▶ [Provided records]:
________________________________________

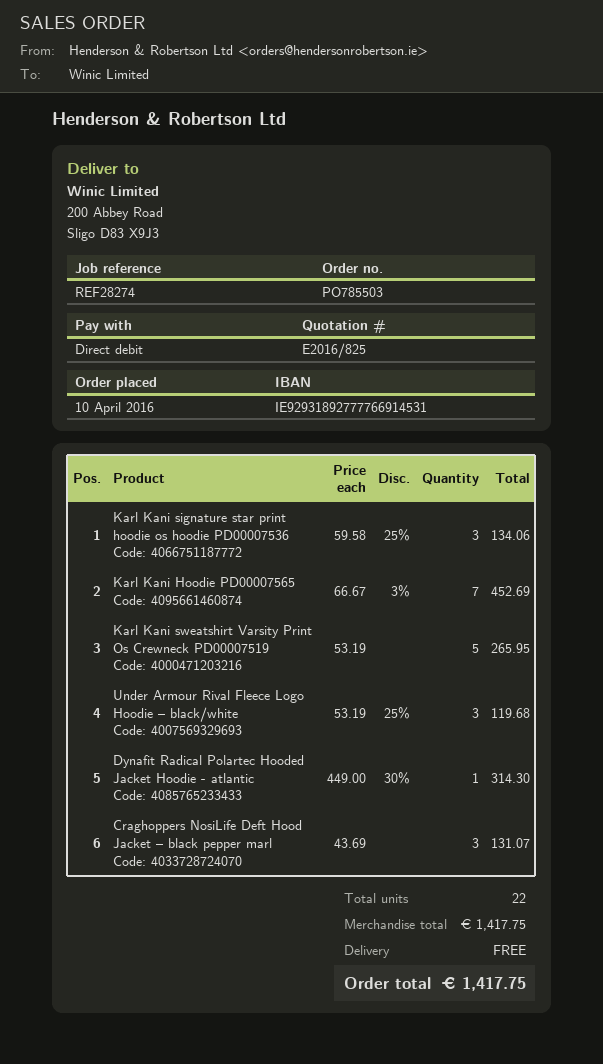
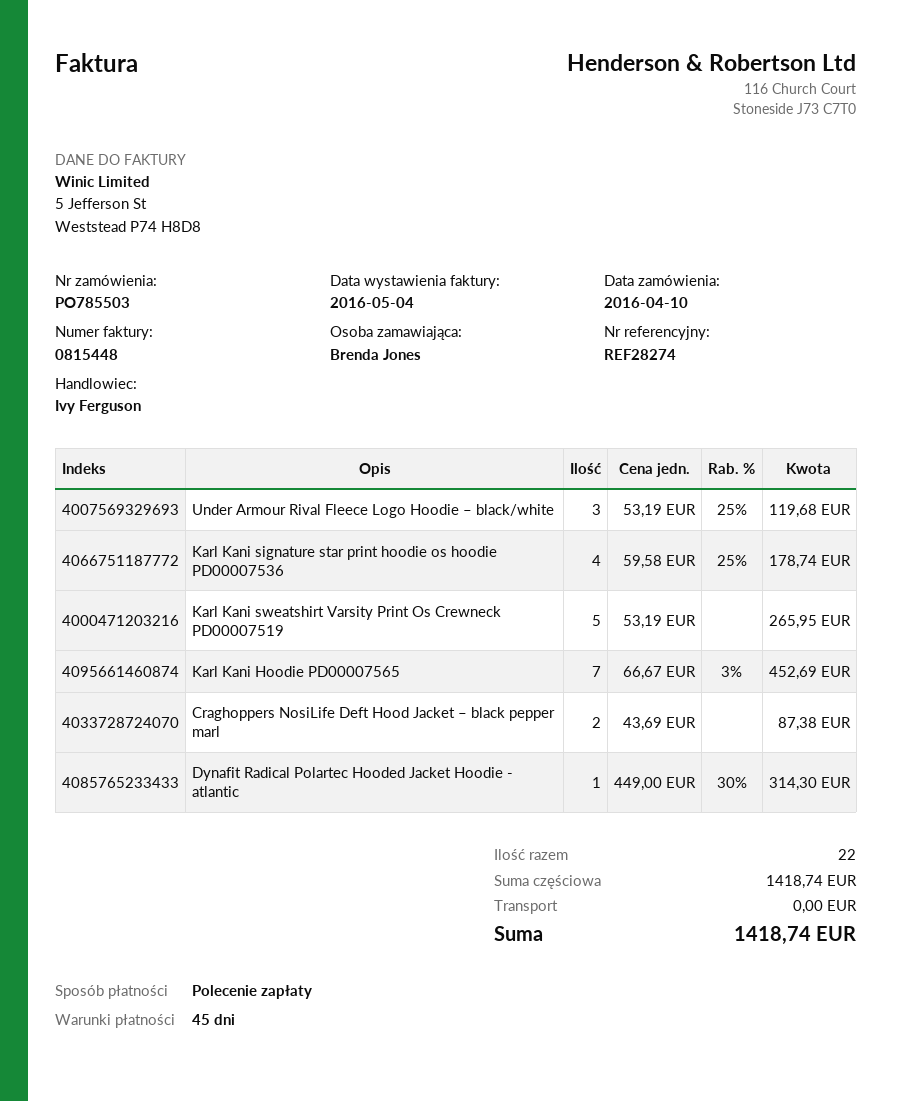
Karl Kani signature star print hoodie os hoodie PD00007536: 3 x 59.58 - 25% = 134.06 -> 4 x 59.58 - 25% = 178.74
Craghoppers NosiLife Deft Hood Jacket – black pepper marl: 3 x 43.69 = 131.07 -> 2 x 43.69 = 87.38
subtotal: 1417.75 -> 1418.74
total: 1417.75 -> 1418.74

________________________________________

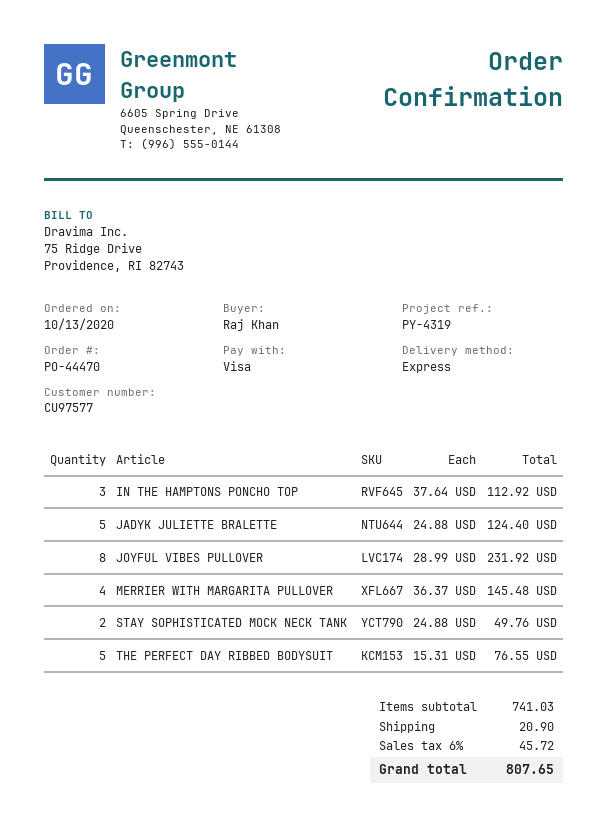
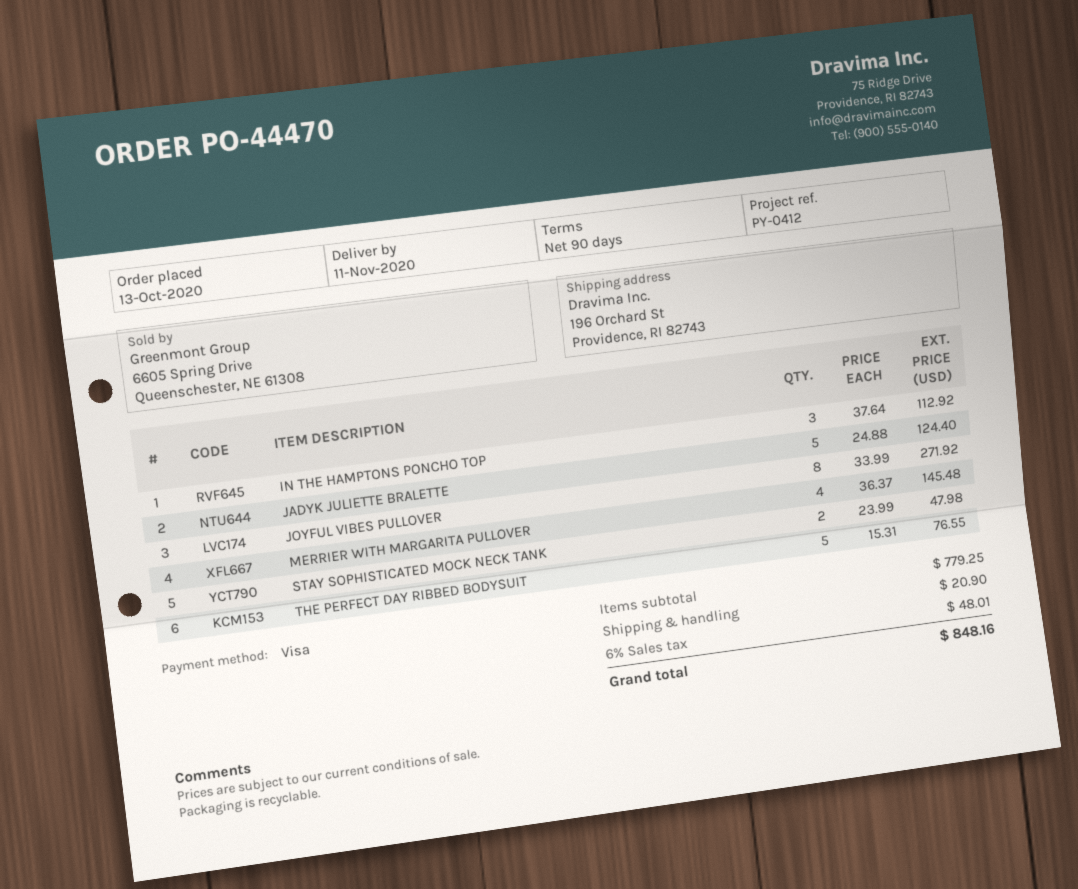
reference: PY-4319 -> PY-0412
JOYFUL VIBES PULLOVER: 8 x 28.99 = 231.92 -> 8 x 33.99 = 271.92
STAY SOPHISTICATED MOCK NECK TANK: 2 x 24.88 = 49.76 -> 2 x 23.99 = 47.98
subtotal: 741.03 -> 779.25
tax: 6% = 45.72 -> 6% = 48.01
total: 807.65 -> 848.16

________________________________________

▶ [Work item]: Would you print exactly and only the lines of the material above that run from the line with "JOYFUL VIBES PULLOVER: 8" through the line with "total: 807.65 -> 848.16", both included?

▶ [Answer space]:
JOYFUL VIBES PULLOVER: 8 x 28.99 = 231.92 -> 8 x 33.99 = 271.92
STAY SOPHISTICATED MOCK NECK TANK: 2 x 24.88 = 49.76 -> 2 x 23.99 = 47.98
subtotal: 741.03 -> 779.25
tax: 6% = 45.72 -> 6% = 48.01
total: 807.65 -> 848.16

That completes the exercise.